Page:Saint-Simon - Mémoires, Chéruel, Hachette, 1857, octavo, tome 10.djvu/397

La bibliothèque libre.
Cette page n’a pas encore été corrigée

Quelque peu de cas que les jésuites fissent de l’esprit léger et du cœur encore plus volage du cardinal de Polignac, il étoit cardinal, et ils ne voulurent pas le mécontenter. La rage de courtisan, sous laquelle il gémit toute sa vie, lui avoit fait passionnément désirer la charge de maître de la chapelle du roi, c’est-à-dire uniquement des musiciens de la chapelle, depuis qu’elle vaquoit par la mort de l’archevêque de Reims. Devenu cardinal, il ne la souhaita pas moins, et, bien que d’autres cardinaux l’eussent possédée, il crut que sa pourpre y flatteroit le roi, contribueroit à la lui faire donner, et feroit encore plus sa cour ; il ne se trompa pas, surtout avec le concours des jésuites ; mais sa nouvelle dignité fit un embarras.

Cette charge, qui n’est pas des premières, ni même des secondes, ne prête serment qu’entre les mains du grand maître de la maison du roi, et ce grand maître étoit un prince du sang. Comment donc oser lui souffler un droit acquis, mais comment aussi ployer la pourpre romaine à cette sorte d’humiliation ? Le respect du roi, légué par le Mazarin, pour cette sacrée pourpre l’emporta cette fois sur celui dont il se montroit si jaloux pour les princes de son sang. M. le Duc étoit son petit-fils, et dans la première jeunesse. Il donna la chapelle à Polignac, et régla que, pour cette fois et sans conséquence, sous prétexte d’être pressé d’entrer en fonctions, il profiteroit du voyage que M. le Duc alloit faire pour la première fois en Bourgogne et y tenir les états, pour de son consentement prêter, en son absence, serment entre les mains du roi, et cela se fit tout de suite avec la charge de grand aumônier.

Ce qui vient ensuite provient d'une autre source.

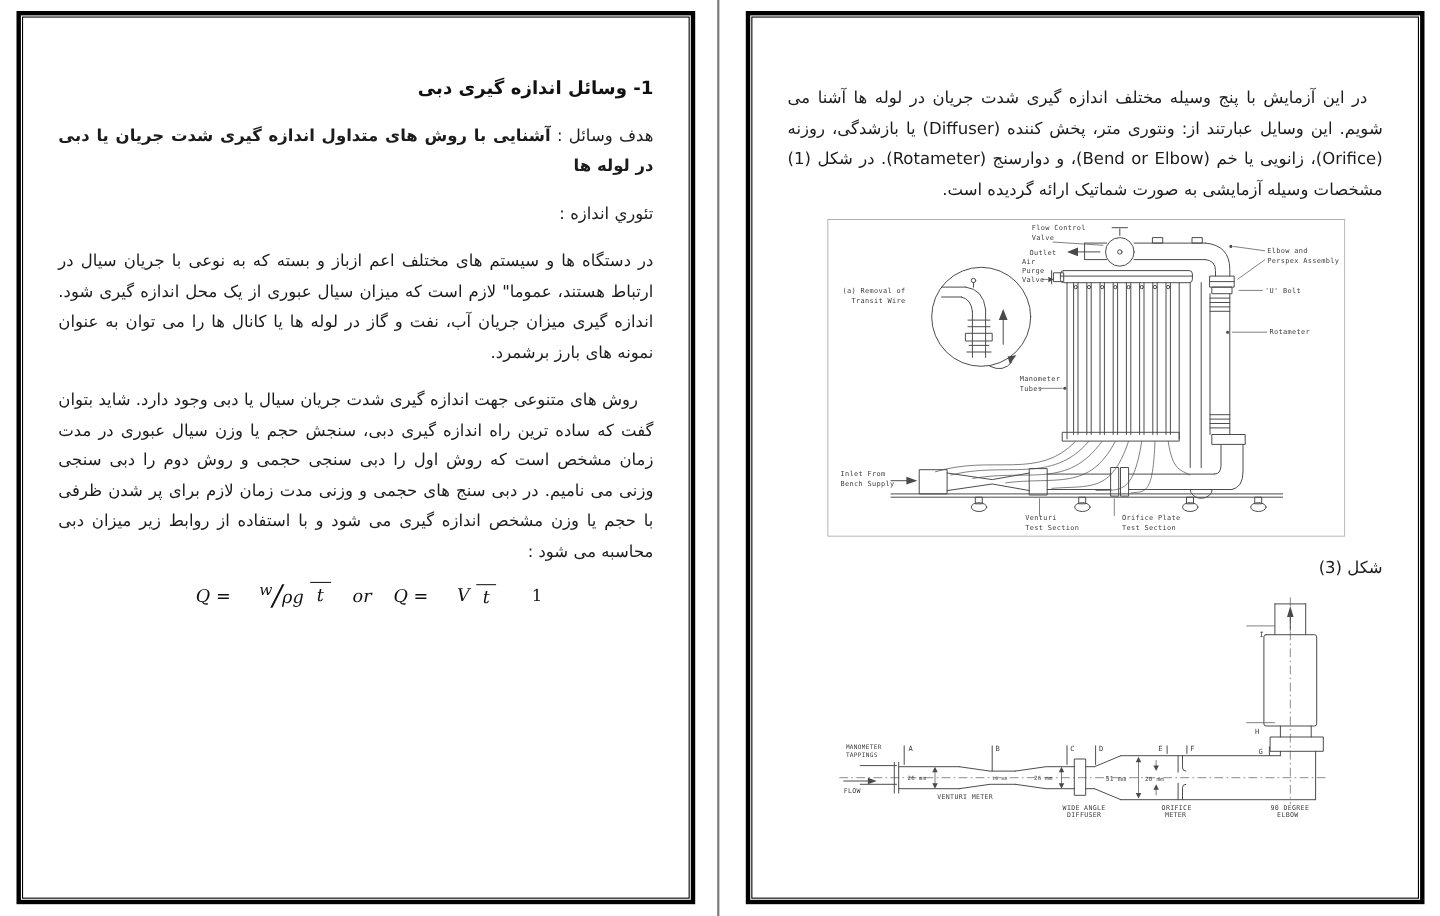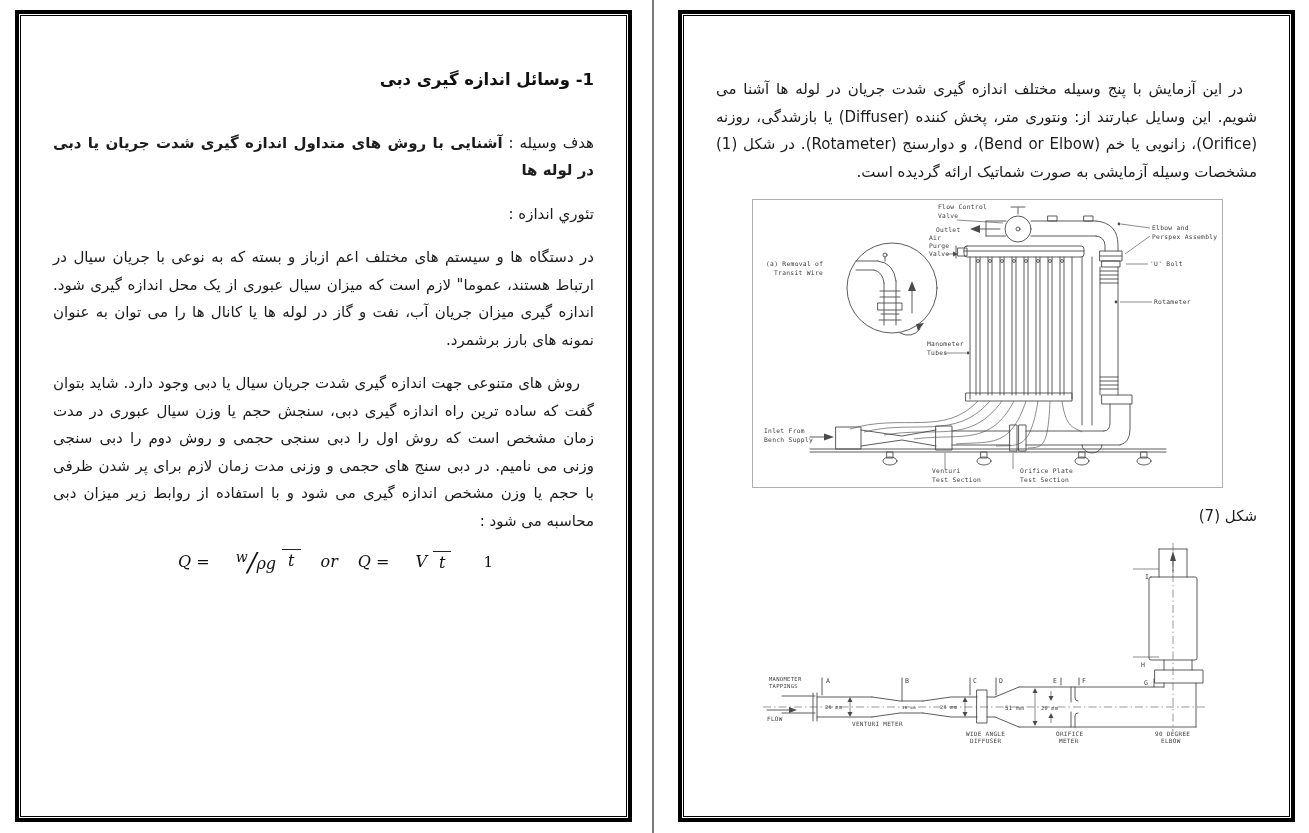--- a/index.html
+++ b/index.html
@@ -13,7 +13,7 @@
   .content{position:absolute;inset:0;padding:52px 34px 0;direction:rtl;text-align:justify;
            font-size:15px;line-height:27.5px;color:#1c1c1c;}
   .content-r{padding-top:62px;}
-  h1.title{font-size:16.5px;font-weight:bold;margin:0 0 36px;color:#111;}
+  h1.title{font-size:16.5px;font-weight:bold;margin:0 0 16px;color:#111;}
   p{margin:0 0 14px;}
   .mt{margin-top:16px;}
   .indent{text-indent:14px;}

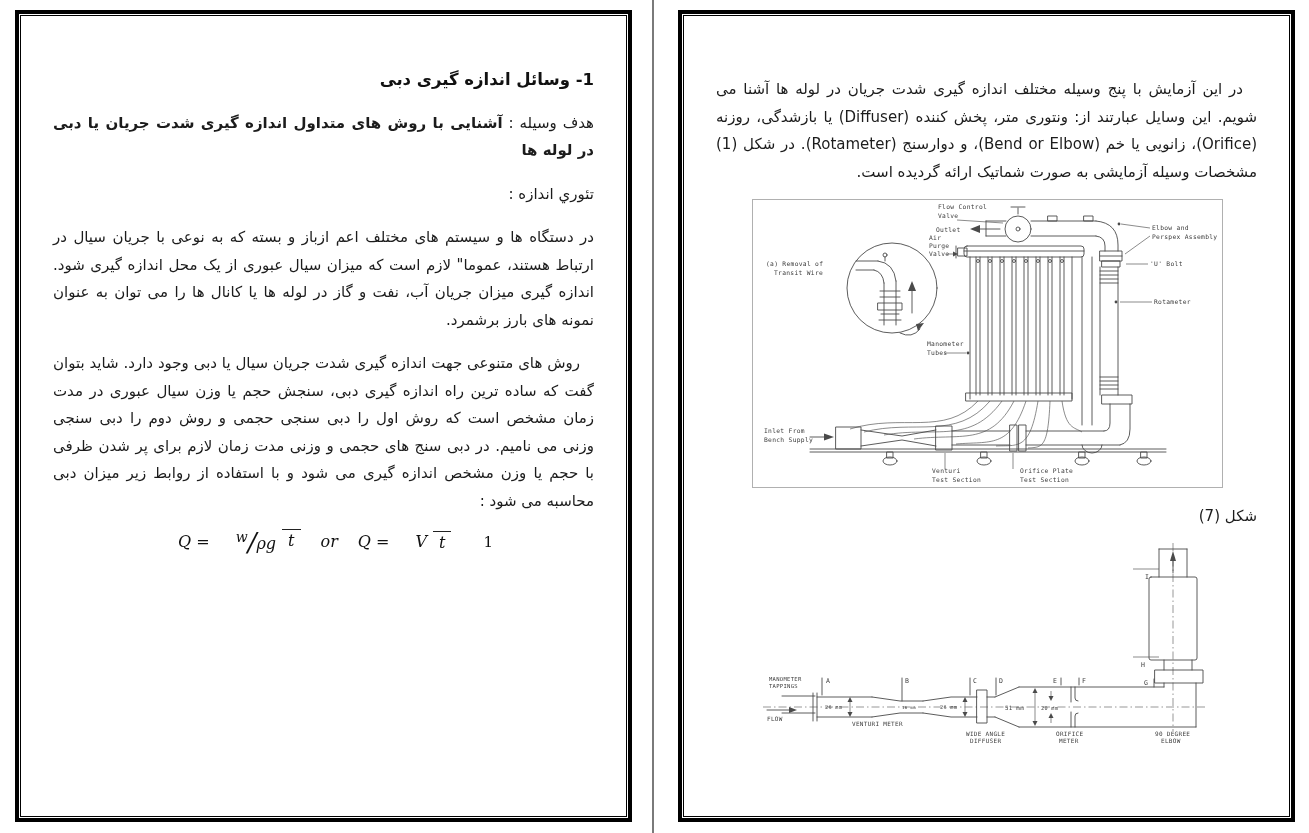--- a/index.html
+++ b/index.html
@@ -47,7 +47,7 @@
   <div class="page-inner-frame"></div>
   <div class="content">
     <h1 class="title">1- وسائل اندازه گیری دبی</h1>
-    <p><span>هدف وسیله : </span><span class="b">آشنایی با روش های متداول اندازه گیری شدت جریان یا دبی در لوله ها</span></p>
+    <p><span>هدف وسائل : </span><span class="b">آشنایی با روش های متداول اندازه گیری شدت جریان یا دبی در لوله ها</span></p>
     <p class="mt">تئوري اندازه :</p>
     <p class="mt">در دستگاه ها و سیستم های مختلف اعم ازباز و بسته  که به نوعی با جریان سیال در ارتباط هستند، عموما" لازم است که میزان سیال عبوری از یک محل اندازه گیری شود. اندازه گیری میزان جریان آب، نفت و گاز در لوله ها یا کانال ها را می توان به عنوان نمونه های بارز برشمرد.</p>
     <p class="mt indent">روش های متنوعی جهت اندازه گیری شدت جریان سیال یا دبی وجود دارد. شاید بتوان گفت که ساده ترین راه اندازه گیری دبی، سنجش حجم یا وزن سیال عبوری در مدت زمان مشخص است که روش اول را دبی سنجی حجمی و روش دوم را دبی سنجی وزنی می نامیم. در دبی سنج های حجمی و وزنی مدت زمان لازم برای پر شدن ظرفی با حجم یا وزن مشخص اندازه گیری می شود و با استفاده از روابط زیر میزان دبی محاسبه می شود :</p>

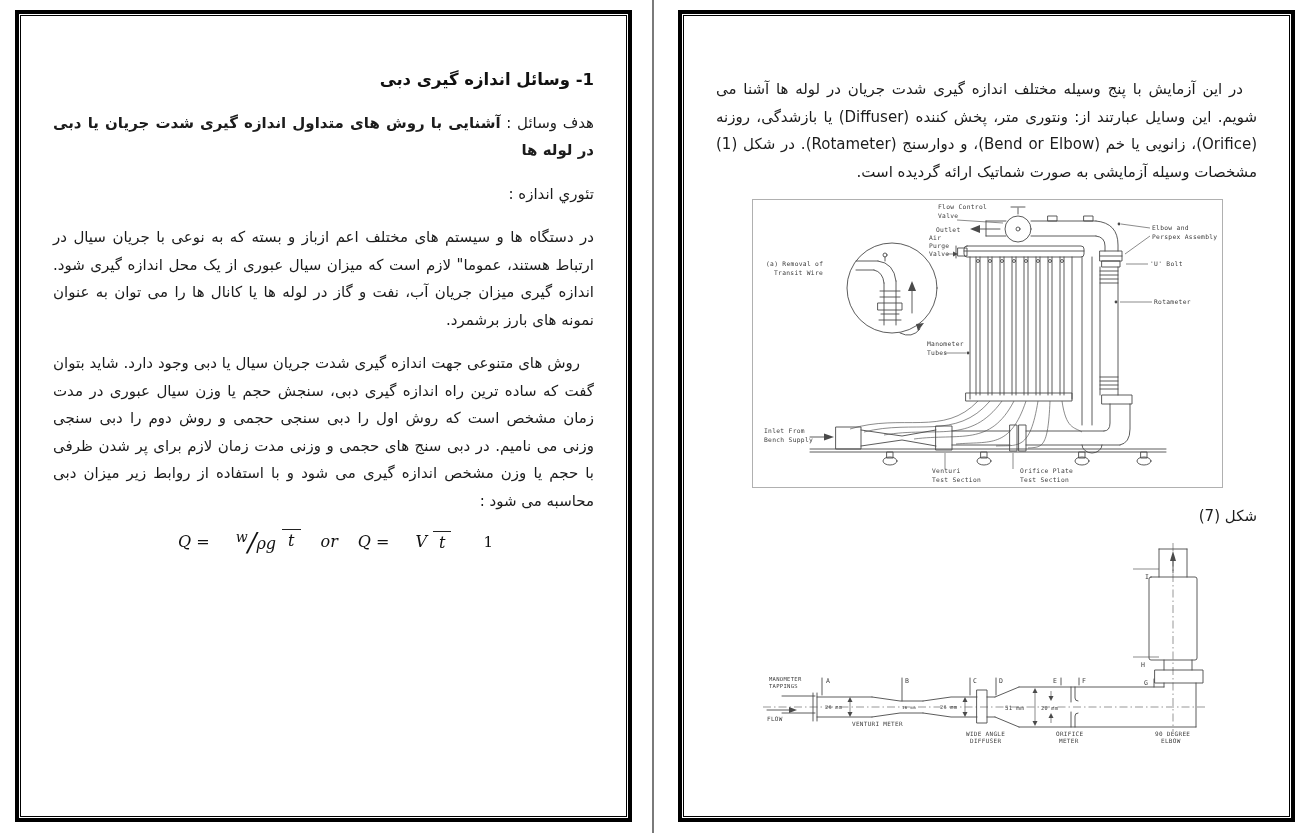--- a/index.html
+++ b/index.html
@@ -221,7 +221,7 @@
     </svg>
   </div>
 
-  <div class="caption">شکل (7)</div>
+  <div class="caption">شکل (3)</div>
 
   <div class="fig fig2">
     <svg width="535" height="250" viewBox="0 0 535 250">

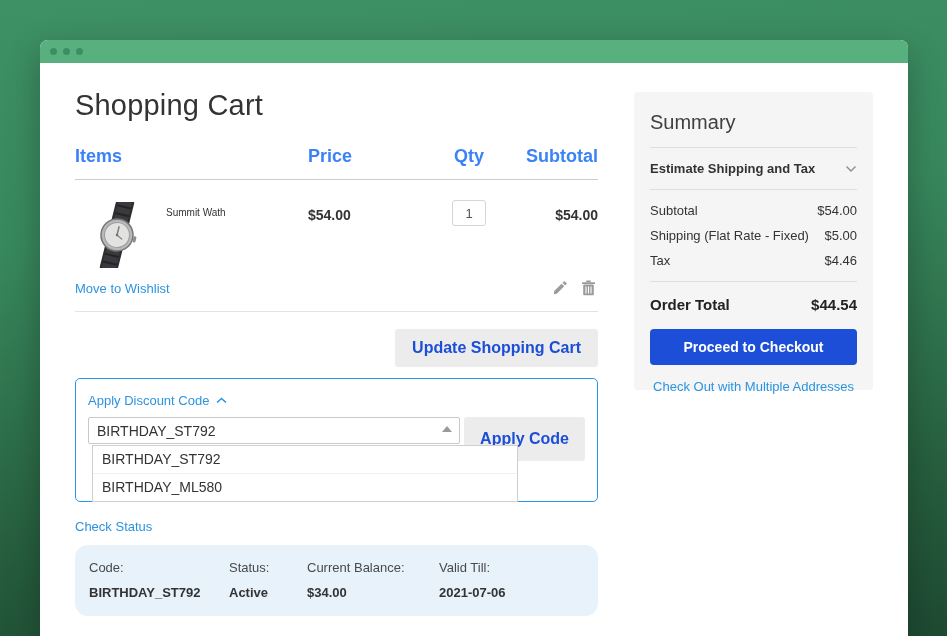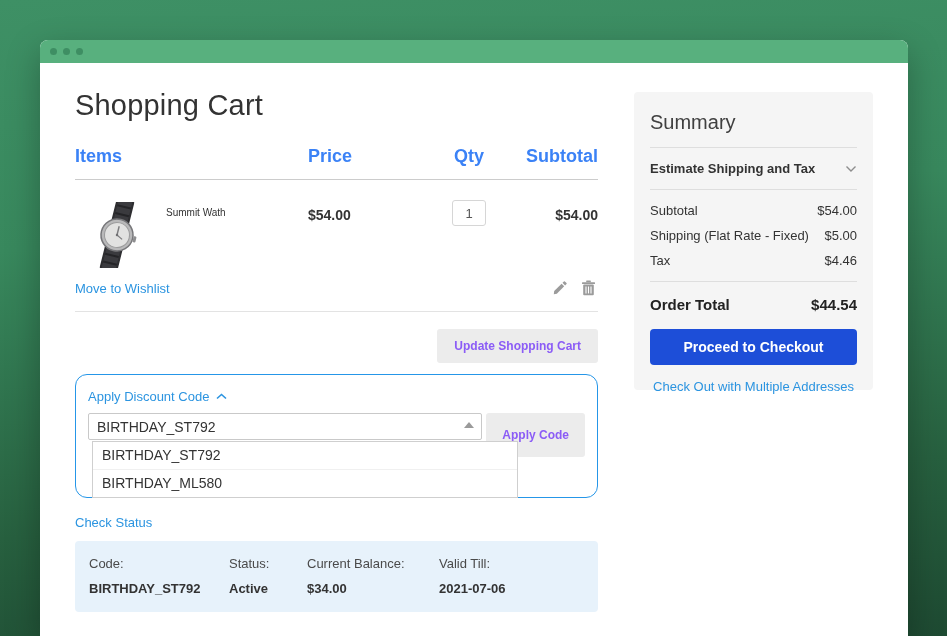--- a/index.html
+++ b/index.html
@@ -50,7 +50,7 @@
   .update-row { display: flex; justify-content: flex-end; margin-top: 17px; }
   .btn-gray {
     background: #ececec; border: none; border-radius: 3px; cursor: pointer;
-    font-family: inherit; font-size: 12px; font-weight: 700; color: #8b5cf6;
+    font-family: inherit; font-size: 16px; font-weight: 700; color: #1d4ed8;
     padding: 10px 17px;
   }
 

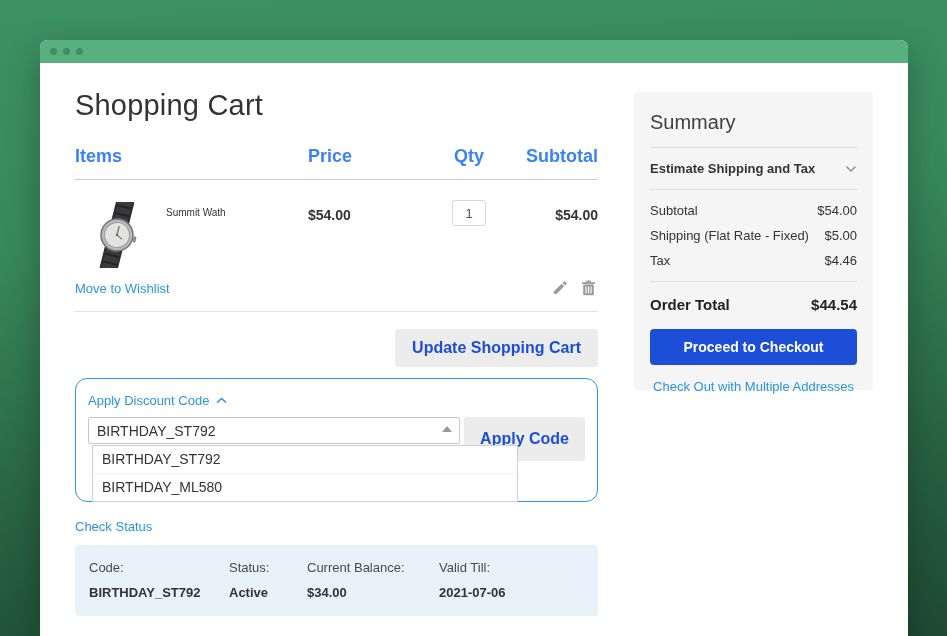--- a/index.html
+++ b/index.html
@@ -55,7 +55,7 @@
   }
 
   .discount-box {
-    margin-top: 11px; border: 1px solid #2596e8; border-radius: 12px;
+    margin-top: 11px; border: 1px solid #2596e8; border-radius: 5px;
     padding: 12px 12px 14px 12px; position: relative; height: 124px;
   }
   .discount-toggle { display: inline-flex; align-items: center; gap: 7px; font-size: 13px; }

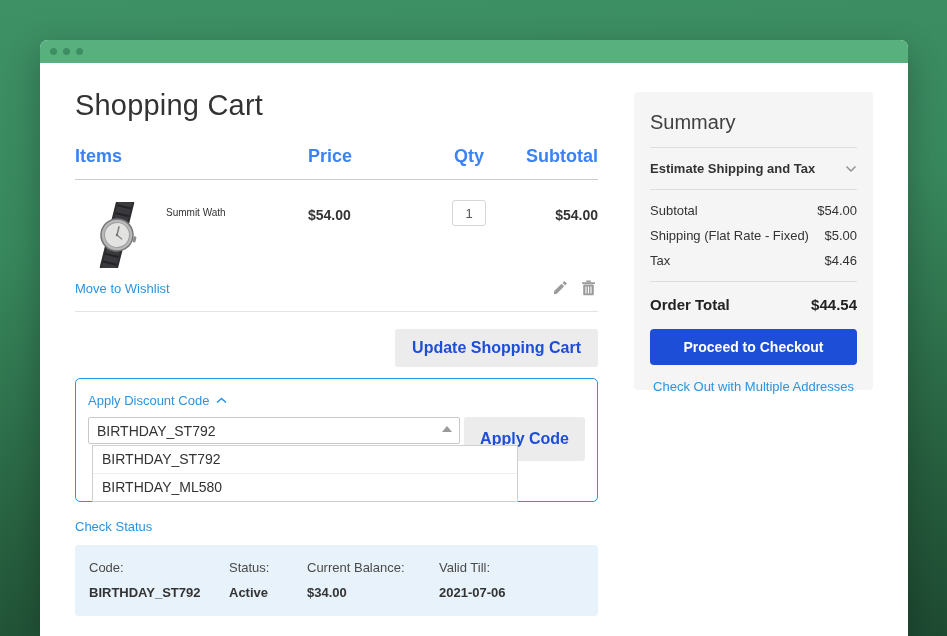--- a/index.html
+++ b/index.html
@@ -80,7 +80,7 @@
 
   .check-status { display: inline-block; margin-top: 17px; }
   .status-panel {
-    margin-top: 10px; background: #e7f2fb; border-radius: 4px;
+    margin-top: 10px; background: #e7f2fb; border-radius: 13px;
     padding: 15px 14px 16px 14px;
     display: grid; grid-template-columns: 140px 78px 132px 1fr; row-gap: 10px;
   }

En même temps, le cardinal de Polignac reçut le bonnet des mains du roi, présenté par l’abbé Howard, camérier du pape. C’étoit raison qu’un camérier anglois apportât une barrette de la nomination du roi d’Angleterre, mais ce ne l’étoit pas que le nommé fût le négociateur à Utrecht de tout ce qui fut convenu contre le prince à qui il devoit sa fortune.